Hackathon

Welcome back to my blog, where I will be summarising the events that has happened during the hackathon. For the first day, we were all seated at Blk 27 Level 5, or as we NP ICT Students know as the Grasspatch, where we are welcomed to the hackathon. There we also see our Director of School of ICT (Dr Joel Yang), who was our WEB lecturer last semester. After this, we headed back to our brainstorming room, where I drew the overall diagram of the project (consisting of the gantry, Raspberry Pi, Speaker, Web Instance, and Tableau at the data analyst end). After this, I went to work, while my other group members handled the other aspects of the project (from command line Python console, for DB Administration, to generating data for the database), I worked on the main aspect of the system, the Raspberry Pi, on the day itself. I started with loading a Pi OS Lite image onto the Raspberry Pi's Micro SD Card, unfortunately I had brought a slower USB SD card reader and it took a few times, I had went through some issues where the Pi was unable to connect to my WiFi hotspot, and had trouble with the Raspberry Pi Imager, after a few write attempts (due to thinking it may have not received the WiFi credentials correctly), I dug through my bag and found an ESP32 development board, which contained a USB to UART adapter onboard, I used the Jumper Wire to short the RST (Reset) pin to GND (Ground) to force the Microcontroller into a RESET state, allowing me to use the ESP32 as a simple UART adapter to talk to the Raspberry Pi. This allowed me to configure the Pi enough for an sudo apt update && sudo apt upgrade, after that I managed to use my RFID module (small one, since AIDC did not provide any hardware), LM386 Operational Amplifer, 3.7v Lithum Polymer Battery, Speaker, and HuskeyLens (ML detection of face) (Thanks again Mr Ben). I was able to configure it to work properly and all parts of the project worked independently. This completed Objectives 1, 5, 6, "Get Pi up", "Connect components together" and "Updates!!!" (Updates to the Pi) respectively. After the first day, I went back to home, and sketched out the circuit diagram below (3rd picture). Where I placed the components onto the perfboard, integrating the speaker amplifier, card reader onto a singular board, connected via Jumper Cables. (End product on the last picture) (Took me a couple of hours).

Each component used a different protocol to communicate to the Raspberry Pi.

Unfortunately, when it came to testing on Hackathon Day 2, the Speaker did work as expected, but the RFID reader did not work with the test program, I had anticipated some troubleshooting was required, so I brought my Multi-meter along, which using it's continuity test function, shown that a small solder bridge had formed between MOSI (Master Out Slave In) pin and GND (Ground) during soldering, inhibiting the RFID reader's functionality. Since it was quite a small solder bridge, I managed to "flick" it off using a small tweezer. Allowing the project to work as expected.

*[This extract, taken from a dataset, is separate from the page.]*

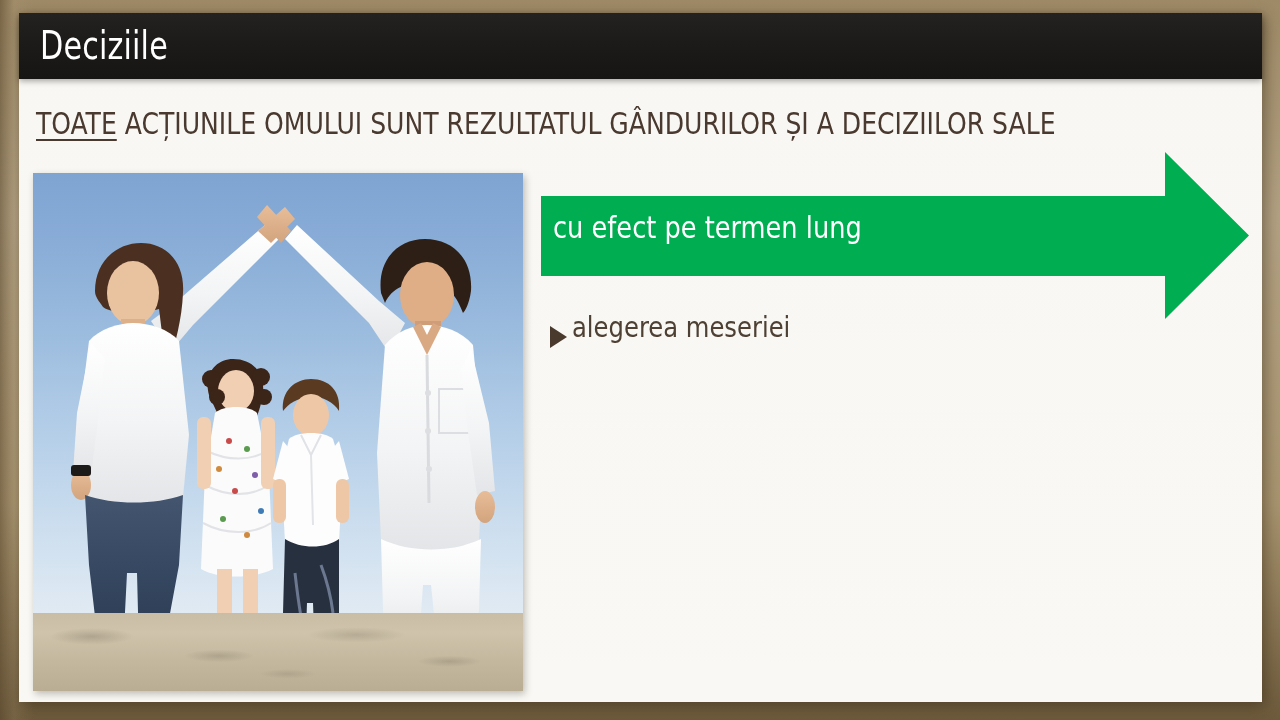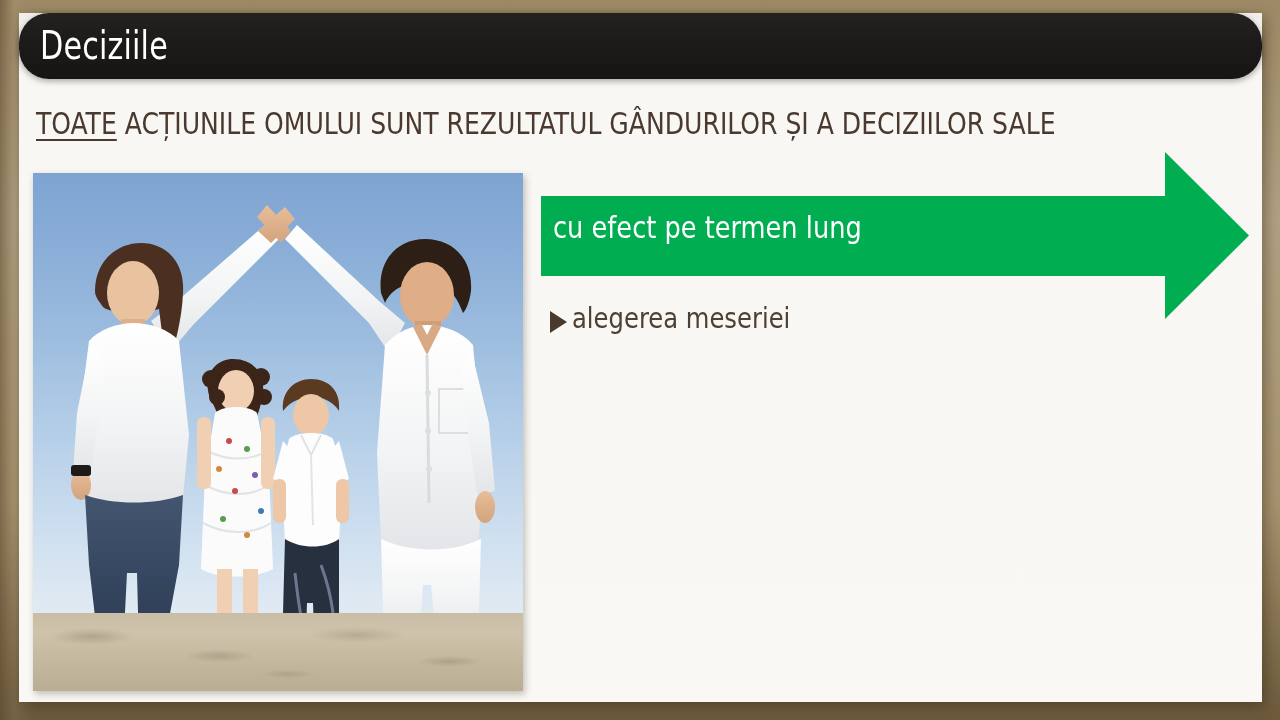"Deciziile" #title-bar { border-radius: 30px -> none }
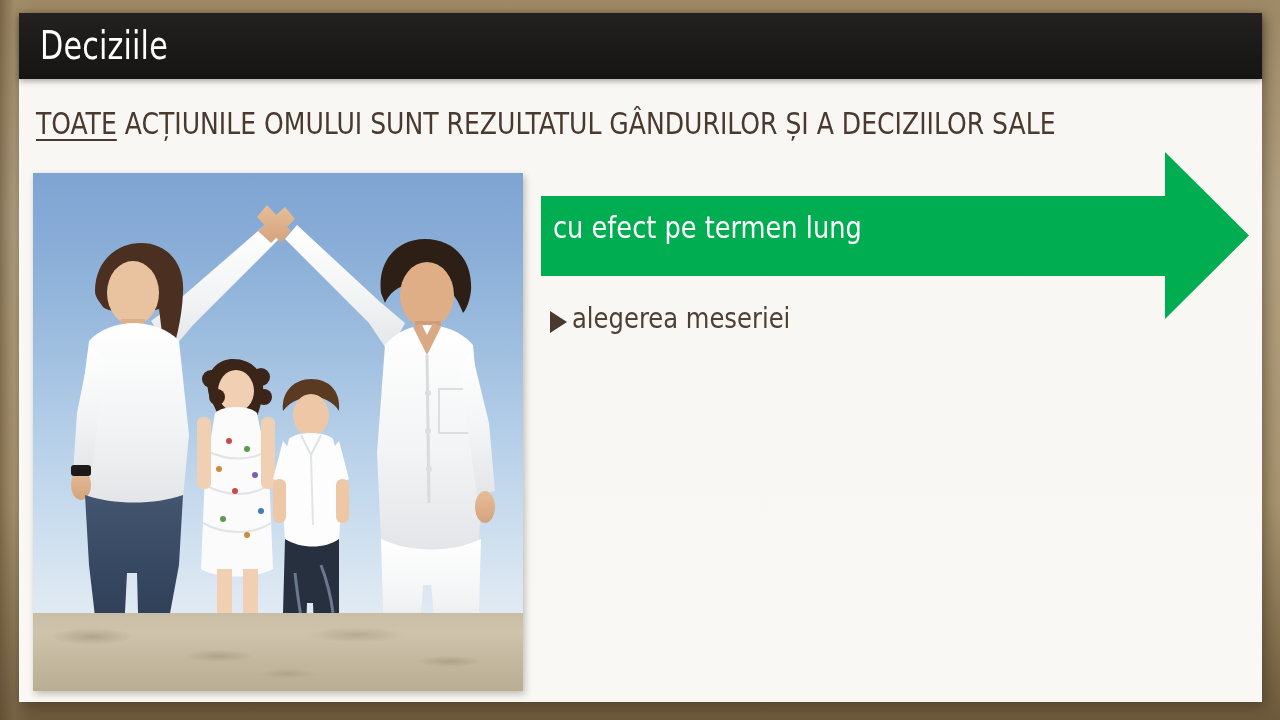"alegerea meseriei" .bullet-row { align-items: center -> flex-end }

I had previously discovered that the RFID card has a unique ID, which is an integer, and the HuskeyLens has a small Database of faces in the memory of the device, which will output an ID, thus, we also added these 2 columns in the SQL Database (after discussion with my teammates). This will help my application to detect which employee entered the building with a sort of "Two-Factor Authentication".

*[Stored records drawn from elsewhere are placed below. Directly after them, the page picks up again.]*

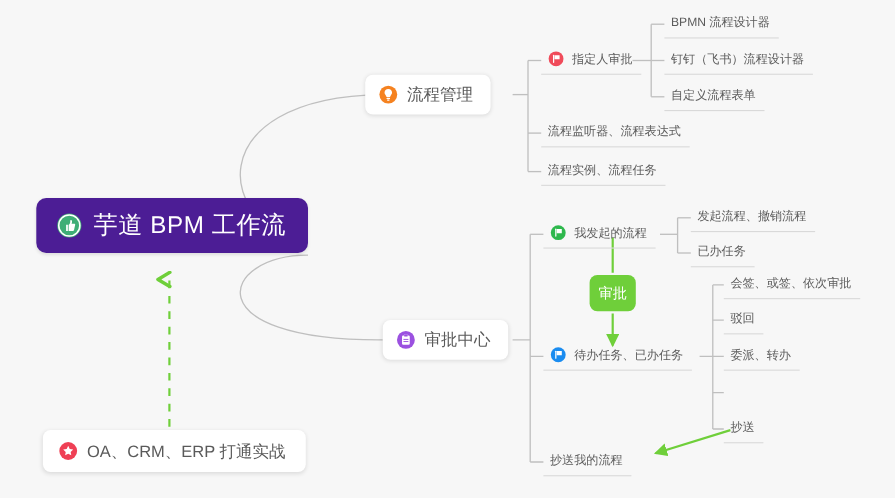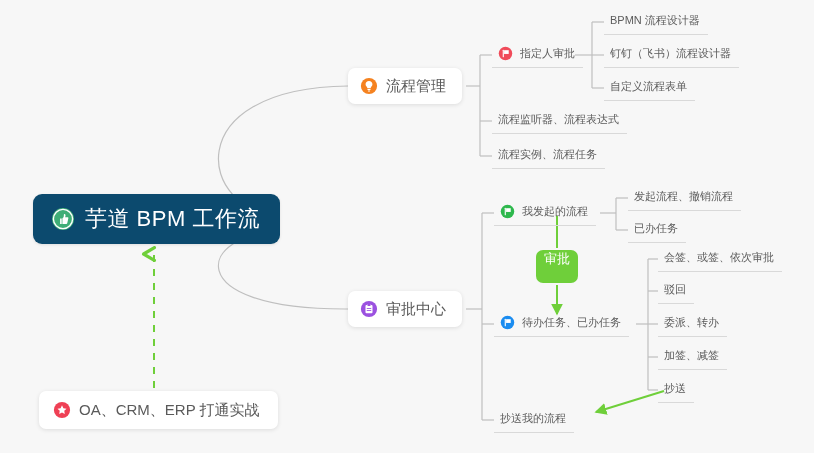"流程管理" div.card { left: 348px -> 332px }
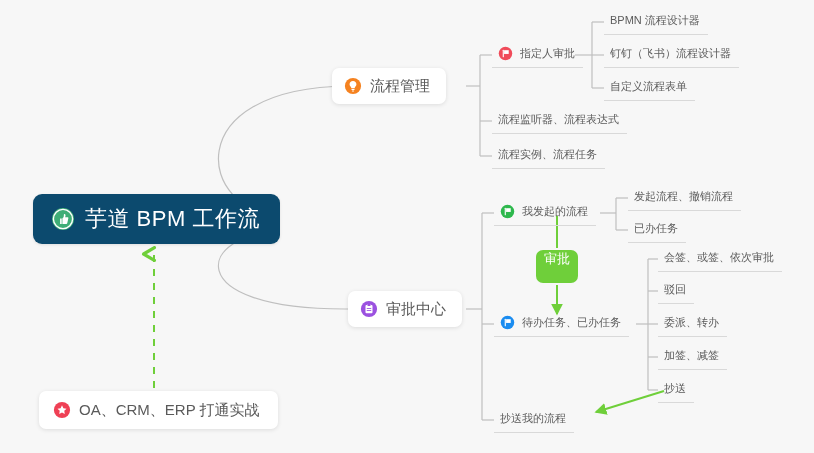"芋道 BPM 工作流" .root-node { background: #0c4a6e -> #4c1d95; top: 194px -> 180px }
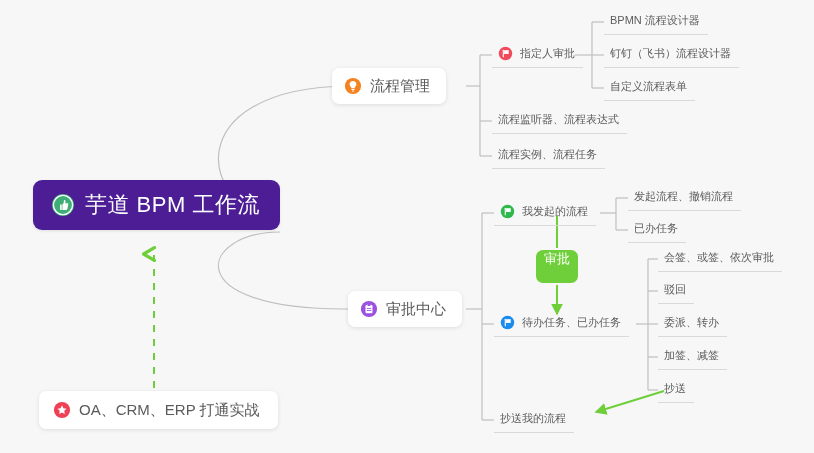"审批" .badge { align-items: none -> center }
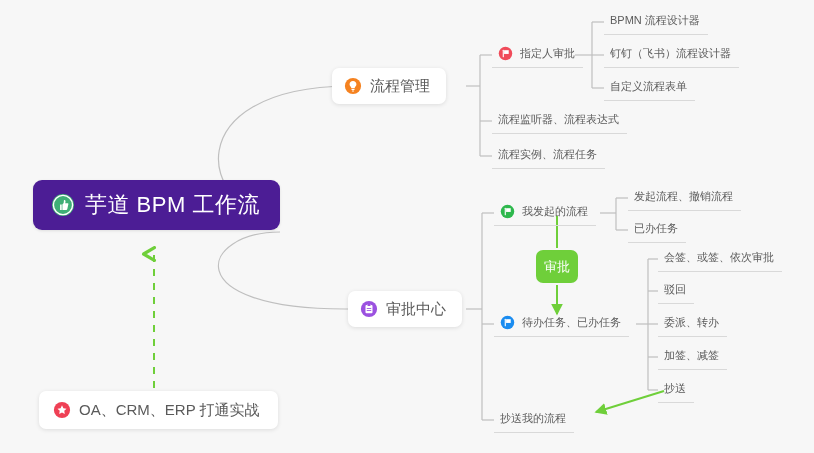"加签、减签" div.leaf { html: <div> <span>加签、减签</span> </div> -> none }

Since AIDC had not provided us with any Cloud Instances, we could not integrate the HTTP requests properly in our End-Device, therefore I resorted to use a small SQLite database, which is replicating the actual schema of the database that will be placed in production, and manually used SELECT and INSERT INTO commands to write to the Database, for the Demo of the project on day 3.

In addition ot the "Hello {name}" speech when clocking in, I also made use of the Shift Table, which also lets the employee know if he/she is Late or Early for work.

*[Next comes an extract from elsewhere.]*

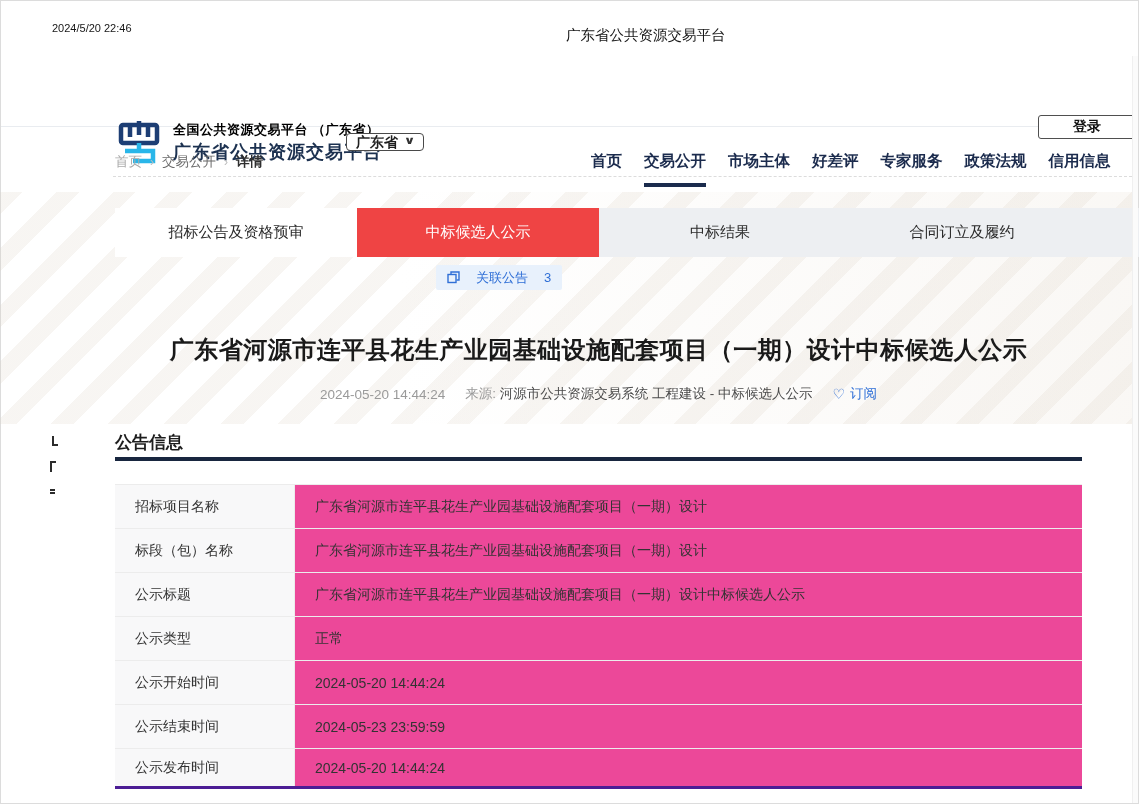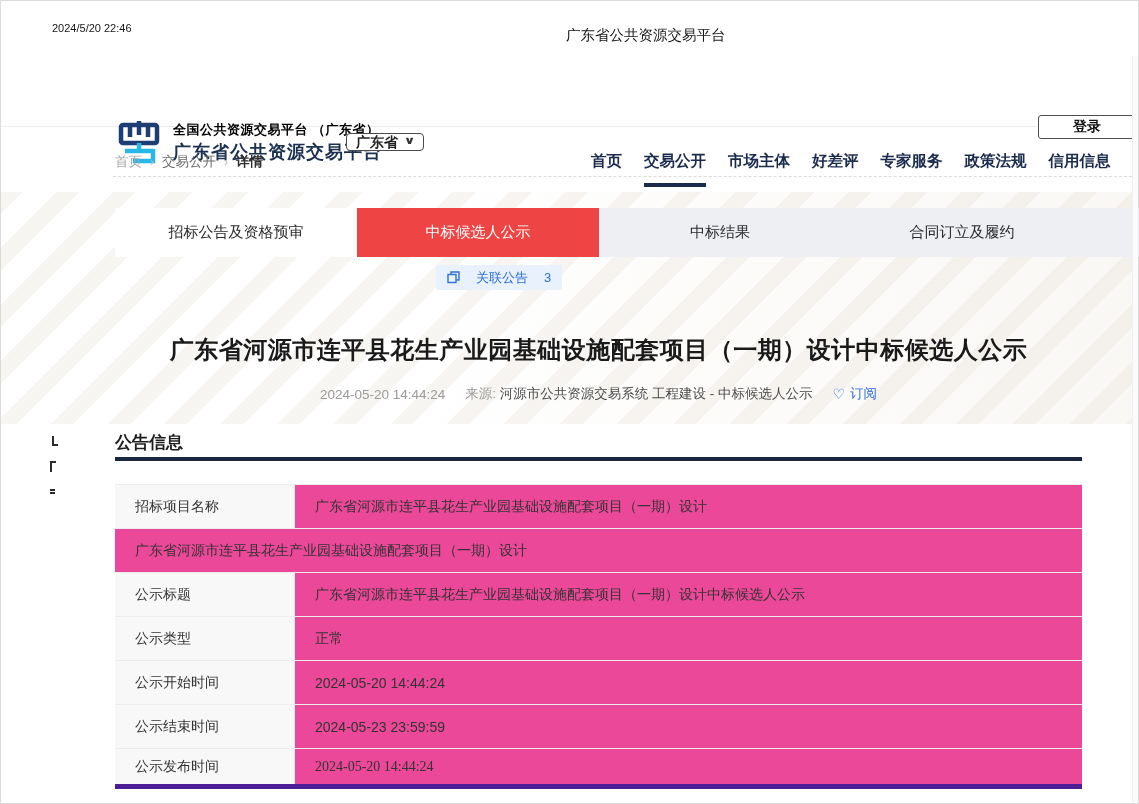"标段（包）名称" div.cell-label { html: none -> <div>标段（包）名称</div> }
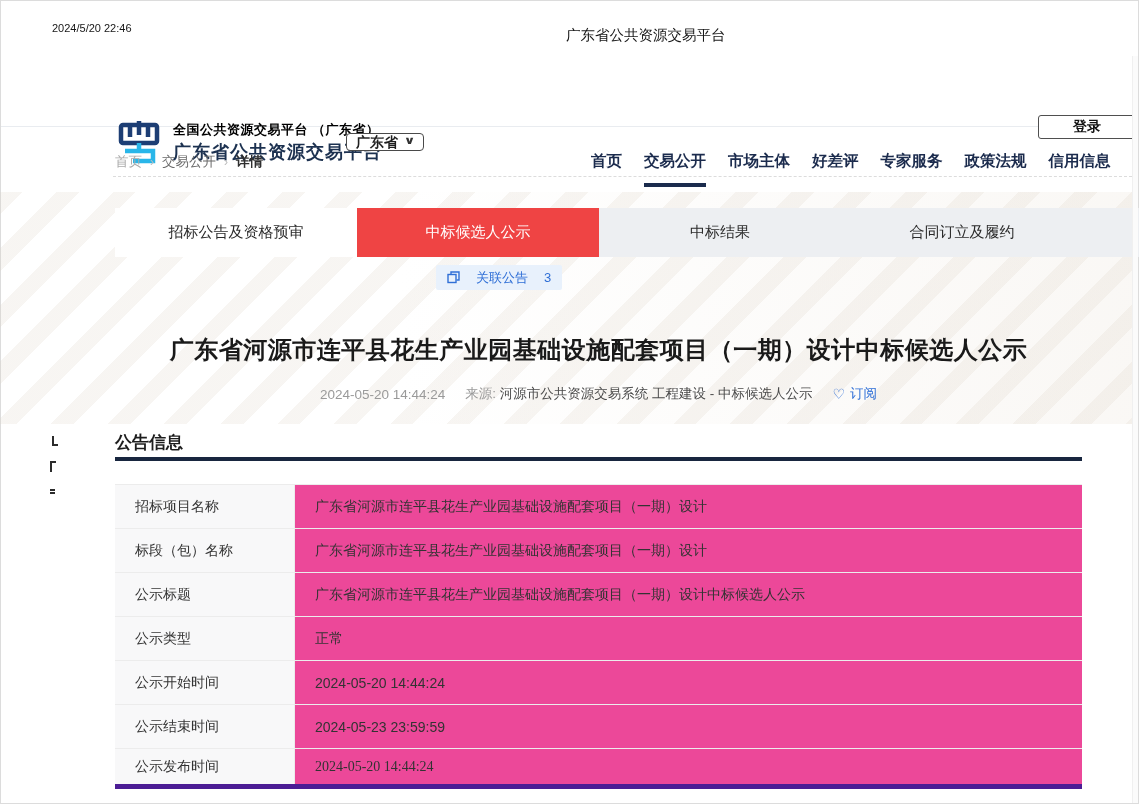"公示发布时间" .row:last-child { border-bottom: 5px solid #4c1d95 -> 3px solid #4c1d95; font-family: Liberation Serif, serif -> none }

For the explaination of the code, the main script continously queries the I2C bus for the HuskeyLens, and asks if it has any recognised faces in its current frame, if there is, get the FaceID of the person and send it into Python, then it queries the database via SELECT RfidID FROM Employee WHERE FaceID = ?, which means it will acquire the RFID ID number of the employee, when the employee taps his/her card at this point, it will compare the CardID of the card at the reader, to the database, if it is the same, it will fetch the employee's name and EmployeeID via SELECT * FROM Employee WHERE RfidID = ?. It will also check how many records are present under the employee's name, if the number of records are even, the employee is entering, else he/she is leaving, and will fetch the employee's Shift via SELECT ShiftIn, ShiftOut FROM Shift WHERE ShiftID = ?, and will compare the current time and either ShiftIn/Out depending on whether entry or exit, and will tell you whether, you are early/late for work, knocking off early/late and will insert record into database via INSERT INTO Record (EmployeeID, TimeIn) VALUES (?,?).

Lastly, our team worked on the PowerPoint slides, which we used to present to AIDC about our solution, with some practical Demo that we used to prove our prototype worked as expected.

EDIT: In the break period, we will be working more on cloud end, PHP for API to Pi, and ASP.NET Core for the Admin Panel.